London atheists purchased bus advertisements stating, "There's probably no God. Now stop worrying and enjoy your life."

This is a poor message on a number of levels. Christians would dispute the notion that they "worry" about God's existence; they would claim that they rejoice in God's existence. Similarly, they would argue that they enjoy their lives because of their connection with God. The advertisement suggests that that the most important aspect of God, if he existed, would be that he makes us worry and not enjoy our lives. Christians will sensibly respond that such a message says more about the atheists than it does about God.

The fundamental question is whether God exists. Here too the advertisement fails. First, if "there's probably no God," then that means God may exist. What is the probability? Is there a 20 percent chance of God? A 49.9 percent chance?

Interestingly, Richard Dawkins helped fund the advertisement. I was surprised to read the following segment from the AP's article:

Dawkins said that as an atheist he "wasn't wild" about the ad's assertion that there was "probably" no God.

[Campaign organizer Ariane] Sherine said the word was included to ensure the posters didn't breach transit advertising regulations, which stipulate ads should not offend religious people.


I don't know whether the buses in question receive tax subsidies. If not, then they are within their rights to set advertising policy. If so, then the policy constitutes government censorship.

Offhand, I don't see why religious people would take more offense at the claim that "there is no God" than the claim "there's probably no God."

However, the notion that God's existence may be subject to probabilities is absurd. A probability is a measure of human ignorance and inability to perfectly predict the future. To take the obvious examples, if I flip a coin, the probability of getting heads is one-half; if I roll a die the probability of rolling a three is one-sixth. I can know that there is a die, and I can know by testing it that its weight is evenly distributed and its sides smoothly cut.

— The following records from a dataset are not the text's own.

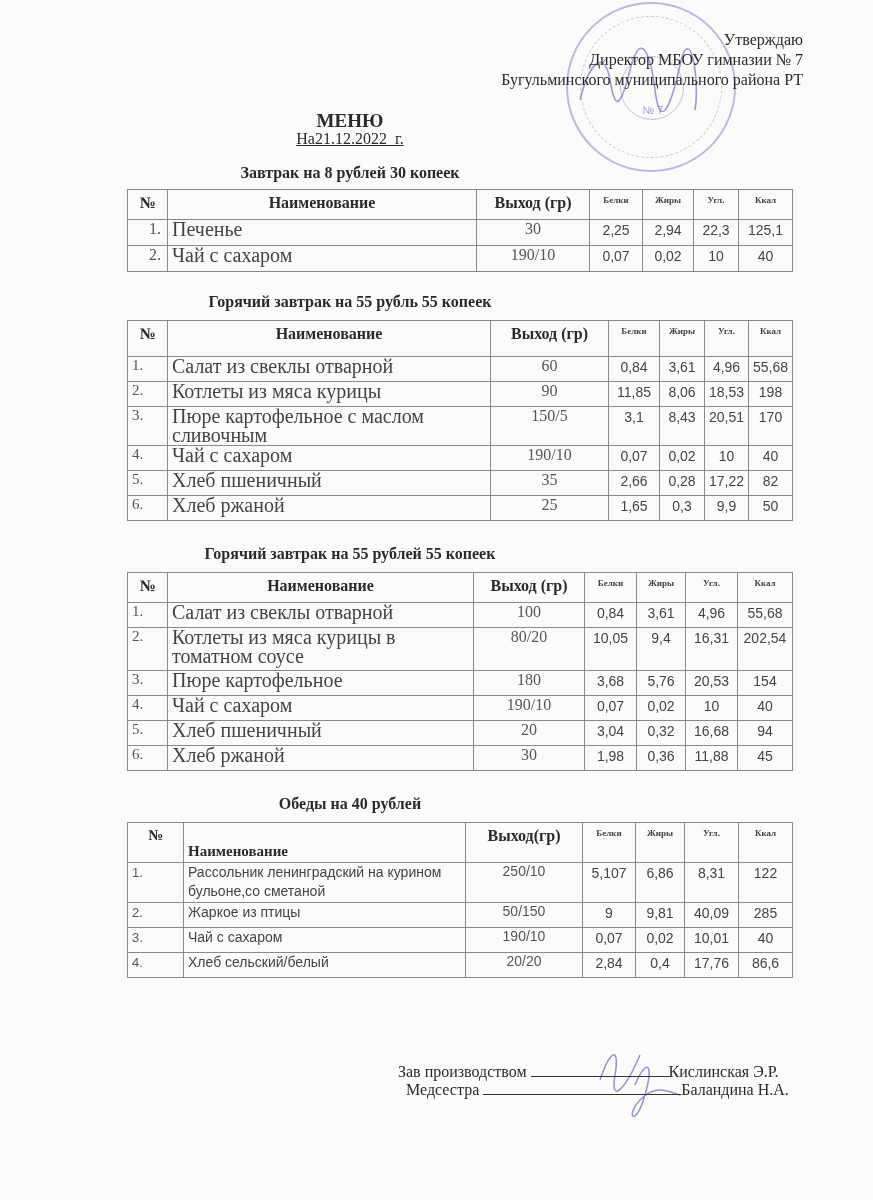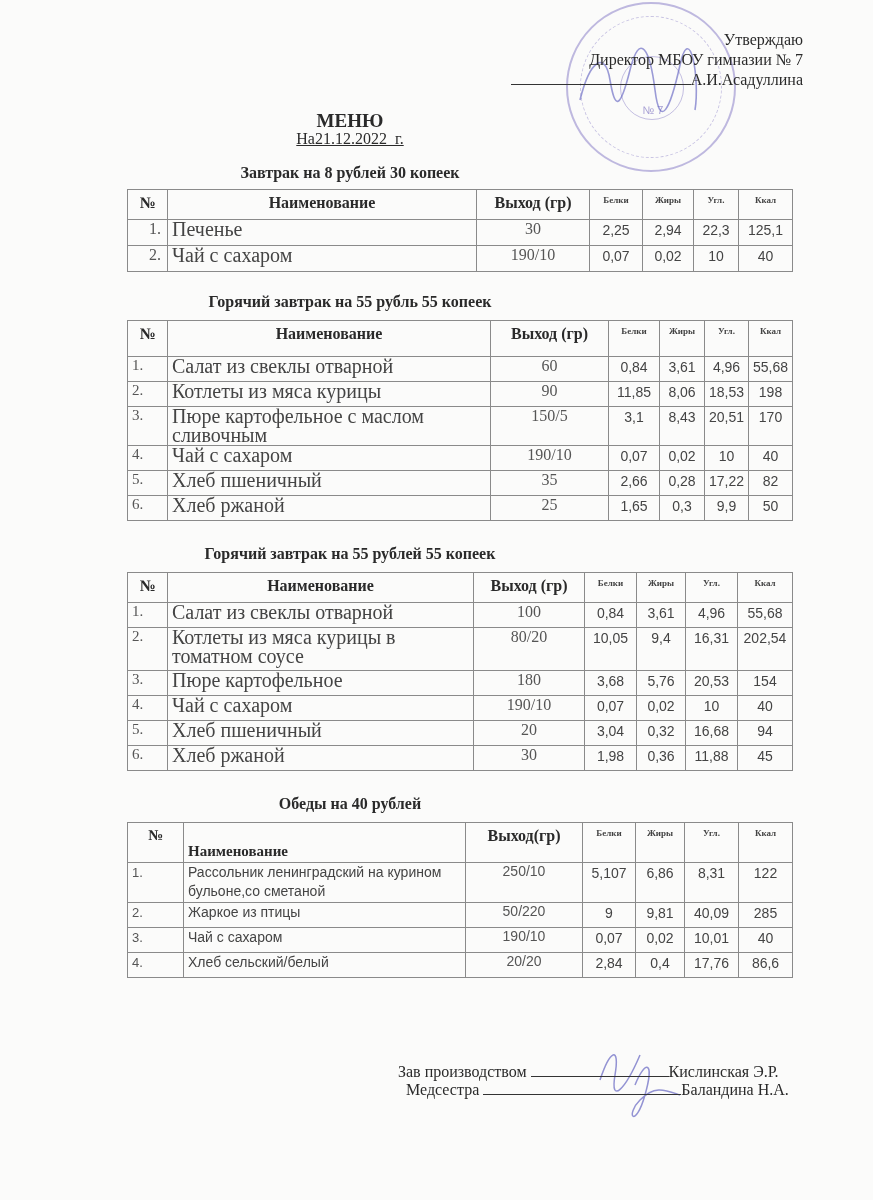"Бугульминского муниципального района РТ" div { html: none -> <div>Бугульминского муниципального района РТ</div> }
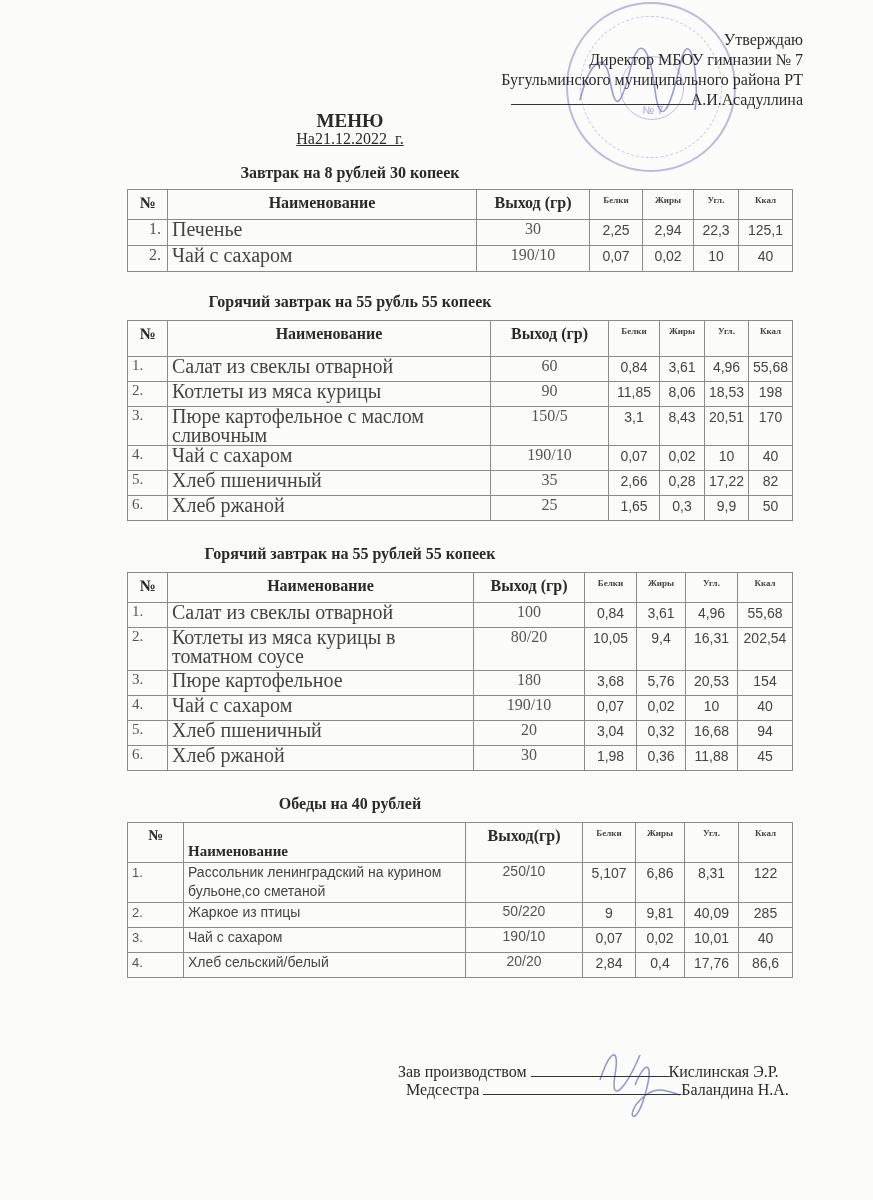"А.И.Асадуллина" div { html: <div><span></span><span>А.И.Асадуллина</span></div> -> none }
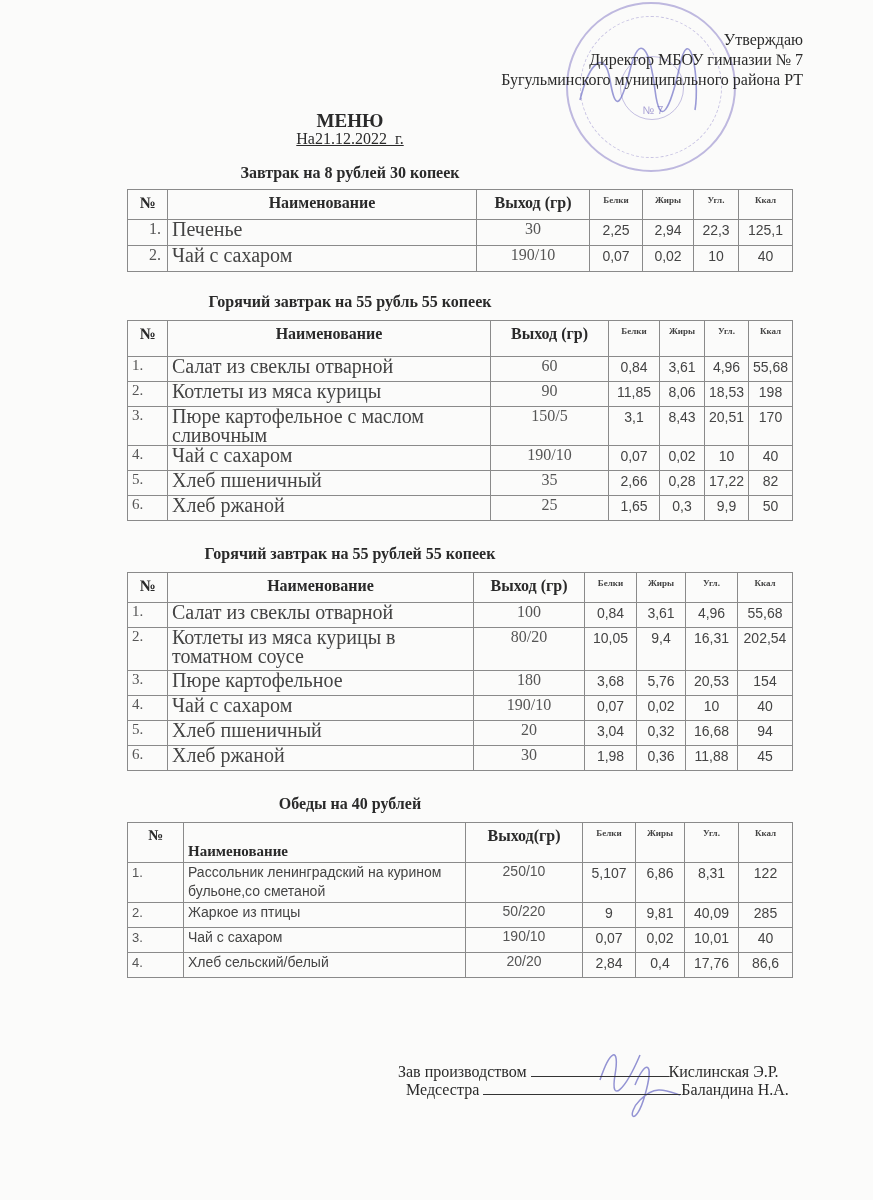"50/220" td.out-sans { text: 50/220 -> 50/150 }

God is something else entirely. To say "there is a probability that X exists" is to say that we know of cases in which X does exist, and cases in which X does not exist, and in a given set of circumstances X exists some fraction of the time. For example, "there's probably no beetle of a certain type living in this tree," because we've evaluated a bunch of trees and found the beetle only in a minority of them.

To talk about a probability of God existing is to take the concept outside of the context that gives it meaning.

The claim that God exists is arbitrary. It is based on no evidence, and the very concept of a supernatural God is absurd. The proper response to such a claim is to reject it, not pretend that it somehow falls within the scope of probability.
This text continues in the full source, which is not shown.